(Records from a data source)
....
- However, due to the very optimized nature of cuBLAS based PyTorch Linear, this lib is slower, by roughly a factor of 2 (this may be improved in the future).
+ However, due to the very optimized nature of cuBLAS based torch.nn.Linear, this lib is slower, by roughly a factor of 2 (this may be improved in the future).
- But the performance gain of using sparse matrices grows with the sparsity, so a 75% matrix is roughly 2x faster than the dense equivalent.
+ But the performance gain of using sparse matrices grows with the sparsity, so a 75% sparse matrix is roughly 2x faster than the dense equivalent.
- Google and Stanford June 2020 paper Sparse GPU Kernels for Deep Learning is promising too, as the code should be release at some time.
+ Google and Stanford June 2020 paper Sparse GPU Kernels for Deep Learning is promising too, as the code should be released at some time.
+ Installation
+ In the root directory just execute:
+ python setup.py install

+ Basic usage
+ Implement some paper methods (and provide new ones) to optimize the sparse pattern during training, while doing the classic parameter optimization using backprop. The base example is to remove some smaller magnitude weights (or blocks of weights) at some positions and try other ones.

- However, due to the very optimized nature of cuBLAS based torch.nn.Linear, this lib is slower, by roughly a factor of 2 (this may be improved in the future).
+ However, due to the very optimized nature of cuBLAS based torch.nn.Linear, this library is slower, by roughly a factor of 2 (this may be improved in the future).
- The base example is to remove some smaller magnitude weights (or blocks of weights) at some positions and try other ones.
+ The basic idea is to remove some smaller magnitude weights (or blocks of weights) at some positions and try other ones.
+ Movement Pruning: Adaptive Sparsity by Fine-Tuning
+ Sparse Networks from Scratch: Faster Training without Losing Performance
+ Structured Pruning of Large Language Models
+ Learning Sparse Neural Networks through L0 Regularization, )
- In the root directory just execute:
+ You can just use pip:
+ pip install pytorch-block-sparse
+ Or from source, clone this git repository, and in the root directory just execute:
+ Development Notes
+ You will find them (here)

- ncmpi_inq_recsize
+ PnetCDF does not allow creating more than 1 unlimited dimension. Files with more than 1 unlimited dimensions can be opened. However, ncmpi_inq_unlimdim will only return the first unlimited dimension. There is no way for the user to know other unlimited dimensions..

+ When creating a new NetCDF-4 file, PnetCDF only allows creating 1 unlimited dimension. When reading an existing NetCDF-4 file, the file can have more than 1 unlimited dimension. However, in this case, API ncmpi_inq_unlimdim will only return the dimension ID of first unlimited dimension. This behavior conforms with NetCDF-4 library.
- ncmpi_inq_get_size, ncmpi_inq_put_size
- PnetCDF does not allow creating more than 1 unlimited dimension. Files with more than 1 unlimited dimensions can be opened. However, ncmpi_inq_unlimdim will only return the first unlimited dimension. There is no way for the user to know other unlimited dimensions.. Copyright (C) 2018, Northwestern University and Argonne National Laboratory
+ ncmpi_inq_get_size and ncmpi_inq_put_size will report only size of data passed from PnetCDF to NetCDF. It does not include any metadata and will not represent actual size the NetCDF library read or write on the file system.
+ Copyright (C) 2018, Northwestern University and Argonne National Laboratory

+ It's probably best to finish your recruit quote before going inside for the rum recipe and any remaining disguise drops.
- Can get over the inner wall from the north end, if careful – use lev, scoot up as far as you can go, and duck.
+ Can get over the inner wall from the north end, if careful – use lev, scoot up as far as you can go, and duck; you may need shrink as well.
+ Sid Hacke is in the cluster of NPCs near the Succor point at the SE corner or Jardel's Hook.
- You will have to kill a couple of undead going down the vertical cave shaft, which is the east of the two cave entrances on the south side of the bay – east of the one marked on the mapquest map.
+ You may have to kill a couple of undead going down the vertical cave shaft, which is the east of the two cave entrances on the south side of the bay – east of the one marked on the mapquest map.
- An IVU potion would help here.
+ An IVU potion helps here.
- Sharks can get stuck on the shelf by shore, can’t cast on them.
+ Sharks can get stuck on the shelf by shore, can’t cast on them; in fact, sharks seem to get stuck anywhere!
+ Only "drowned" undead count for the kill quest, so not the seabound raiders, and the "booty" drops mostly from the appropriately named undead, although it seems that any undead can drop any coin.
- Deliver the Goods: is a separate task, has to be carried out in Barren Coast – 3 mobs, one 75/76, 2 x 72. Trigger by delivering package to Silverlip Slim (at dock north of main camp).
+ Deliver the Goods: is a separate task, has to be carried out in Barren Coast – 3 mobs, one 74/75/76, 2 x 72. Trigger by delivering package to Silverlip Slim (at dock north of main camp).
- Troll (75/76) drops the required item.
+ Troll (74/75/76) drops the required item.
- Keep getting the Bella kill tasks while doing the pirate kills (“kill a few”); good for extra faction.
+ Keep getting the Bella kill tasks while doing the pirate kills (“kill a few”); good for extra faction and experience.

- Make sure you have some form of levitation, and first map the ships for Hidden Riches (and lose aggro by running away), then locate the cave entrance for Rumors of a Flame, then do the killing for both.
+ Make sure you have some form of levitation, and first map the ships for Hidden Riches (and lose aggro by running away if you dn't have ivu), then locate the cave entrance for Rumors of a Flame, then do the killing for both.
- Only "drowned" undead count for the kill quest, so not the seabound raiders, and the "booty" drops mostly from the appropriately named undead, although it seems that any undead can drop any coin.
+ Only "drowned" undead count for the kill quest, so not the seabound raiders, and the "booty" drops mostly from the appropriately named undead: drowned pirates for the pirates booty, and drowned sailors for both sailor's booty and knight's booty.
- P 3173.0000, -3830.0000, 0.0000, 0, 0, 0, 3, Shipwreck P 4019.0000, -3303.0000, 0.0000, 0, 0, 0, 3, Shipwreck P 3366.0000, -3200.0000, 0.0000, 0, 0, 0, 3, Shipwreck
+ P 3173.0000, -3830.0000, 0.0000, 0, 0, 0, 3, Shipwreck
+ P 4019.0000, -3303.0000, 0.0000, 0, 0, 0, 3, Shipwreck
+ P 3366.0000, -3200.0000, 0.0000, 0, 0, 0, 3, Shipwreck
....
■ **The task**
Find "coin" in the data above. Report each line where it appears.

■ **Exercise solution**
+ Only "drowned" undead count for the kill quest, so not the seabound raiders, and the "booty" drops mostly from the appropriately named undead, although it seems that any undead can drop any coin.
- Only "drowned" undead count for the kill quest, so not the seabound raiders, and the "booty" drops mostly from the appropriately named undead, although it seems that any undead can drop any coin.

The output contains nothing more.